The Xbox One Backwards Compatibility Program’s days as the most direct answer to Sony’s PlayStation Now subscription service are numbered. Xbox Game Pass is coming to provide backup, and the new service unapologetically goes after folks that are fans of subscription services like Netflix. There’s even of dash of worry for video game seller GameStop.

In a rare Tuesday morning reveal timed to Eastern Standard Time, Microsoft announced on its Xbox Wire news blog that it’d be getting into the video game subscription service in a big way. Called Xbox Game Pass, the new service will let Xbox One owners rent a library of more than 100 games for $9.99 a month. The titles can be played offline for 30 days and shared with everyone on your console, just like Xbox Live Gold and your digital purchases.

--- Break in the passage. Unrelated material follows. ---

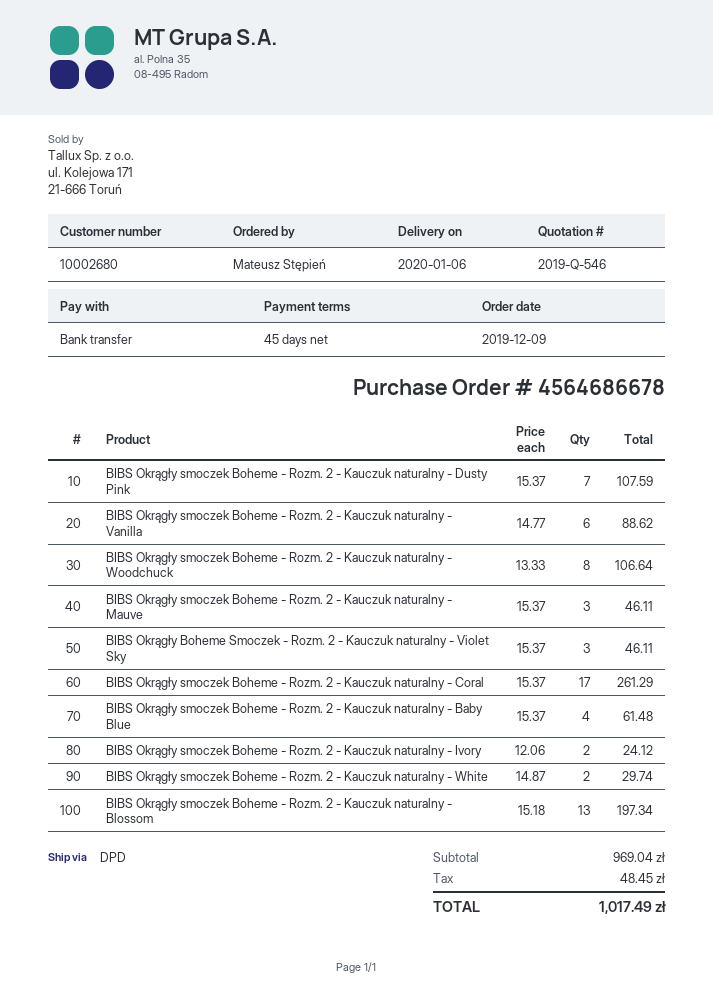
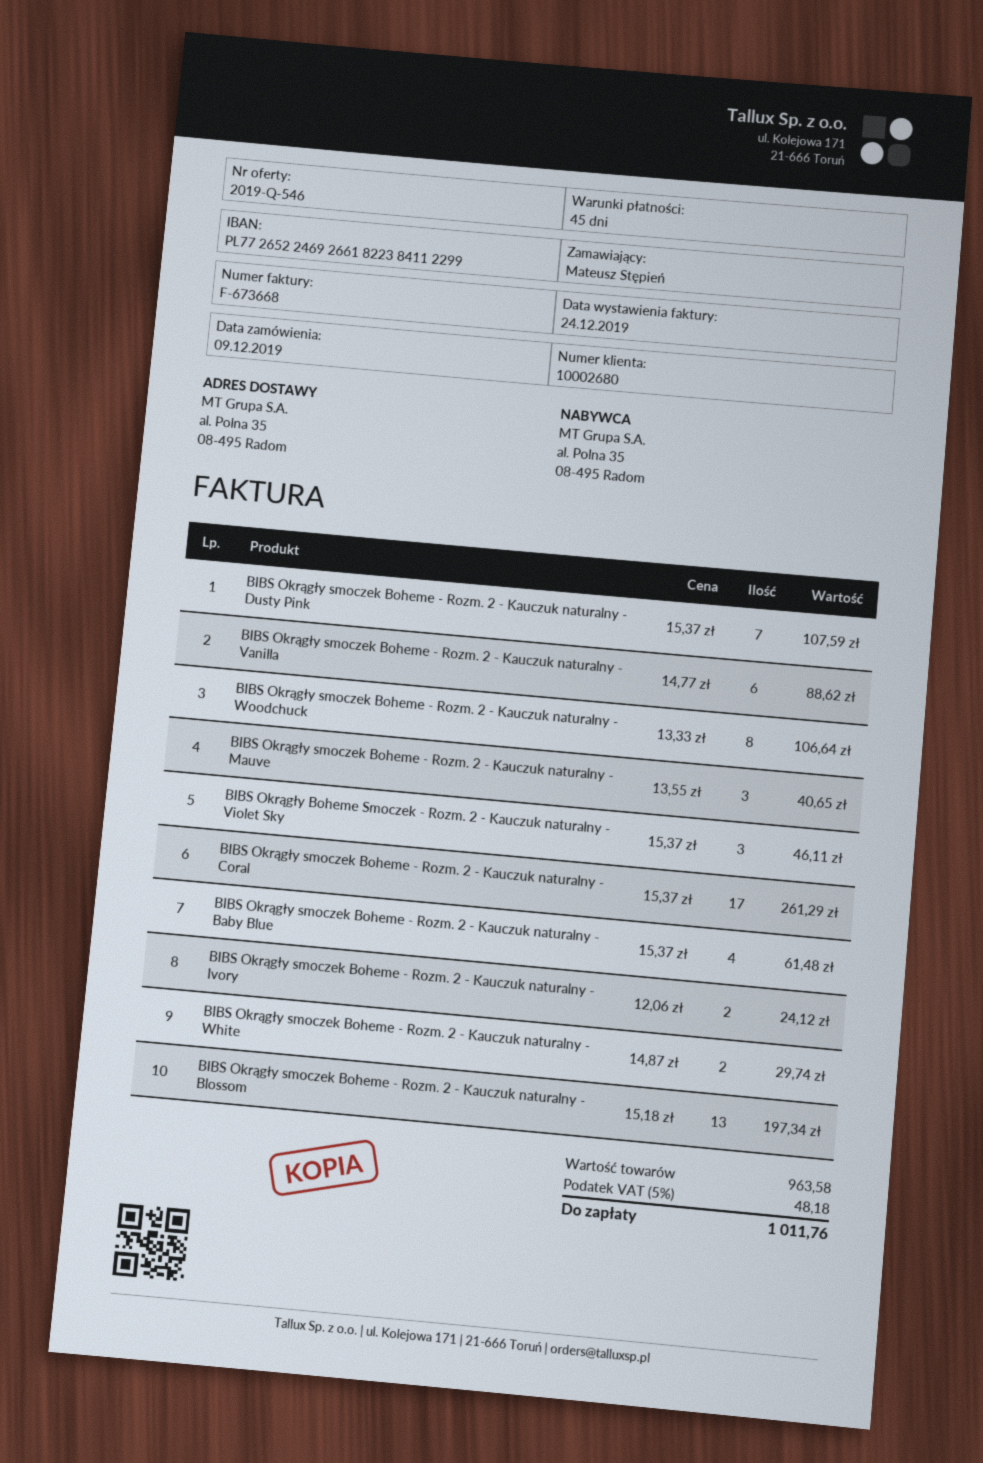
BIBS Okrągły smoczek Boheme - Rozm. 2 - Kauczuk naturalny - Mauve: 3 x 15.37 = 46.11 -> 3 x 13.55 = 40.65
subtotal: 969.04 -> 963.58
tax: 48.45 -> 48.18
total: 1017.49 -> 1011.76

Like Netflix before it, new games will get added to the service regularly, while others will leave. Besides the video game rentals themselves, subscribers get 20% off purchasing the game outright and 10% off downloadable content. The game downloads themselves don’t unlock downloadable content — you’ll still need to pay for that. Also, Microsoft is keeping this subscription separate from Xbox Live Gold, which costs multiplayer lovers $9.99 a month or $60 a year already in the United States.

When Xbox Game Pass arrives on the Xbox One this spring, it’ll have 100 games from the Xbox One and Xbox 360. Halo 5, Payday 2, NBA 2K17 and Lego Batman are some of the titles the company is revealing today for the test that’s going out to a very, very select group of Xbox Insider Program members. Microsoft notes on the Xbox Wire blog that Windows 10 will get support for Xbox Game Pass too.

I’ve seen a lot of talk about Xbox Game Pass today, but a lot of it doesn’t attack the core issue facing gamers today. Subscription models work because people perceive value in quantity. It’s for that reason that GameStop should absolutely be worried about Xbox Game Pass. Now both Microsoft and Sony have options for getting eeking out a great gaming experience for a fixed monthly price. The PC industry long cut GameStop out of the equation with Valve’s Steam service. Meanwhile, 47% of GameStop’s gross profit in 2015 came from reselling titles that they brought from users for half of what they we worth. That figure comes from Business Insider. $120 a year for hundreds of games and their Achievements is a deal not even GameStop can compete with.

It’s tech that makes this service better than what Sony is offering with PlayStation Now. PlayStation Now requires players to have a decent connection so that they can reliably stream footage from the game to their console. That’s bad news for Comcast, Verizon and Time Warner customers, some of which already have data caps.

I say they both deserve it. PlayStation Now always seemed like an excuse to resell PS3 games back to people who upgraded to a PlayStation 4. As for GameStop, there’s a large portion of people who love used games. The retailer should probably look into diversifying their offering. It’d have been smart for the company to create a subscription service of its own years ago.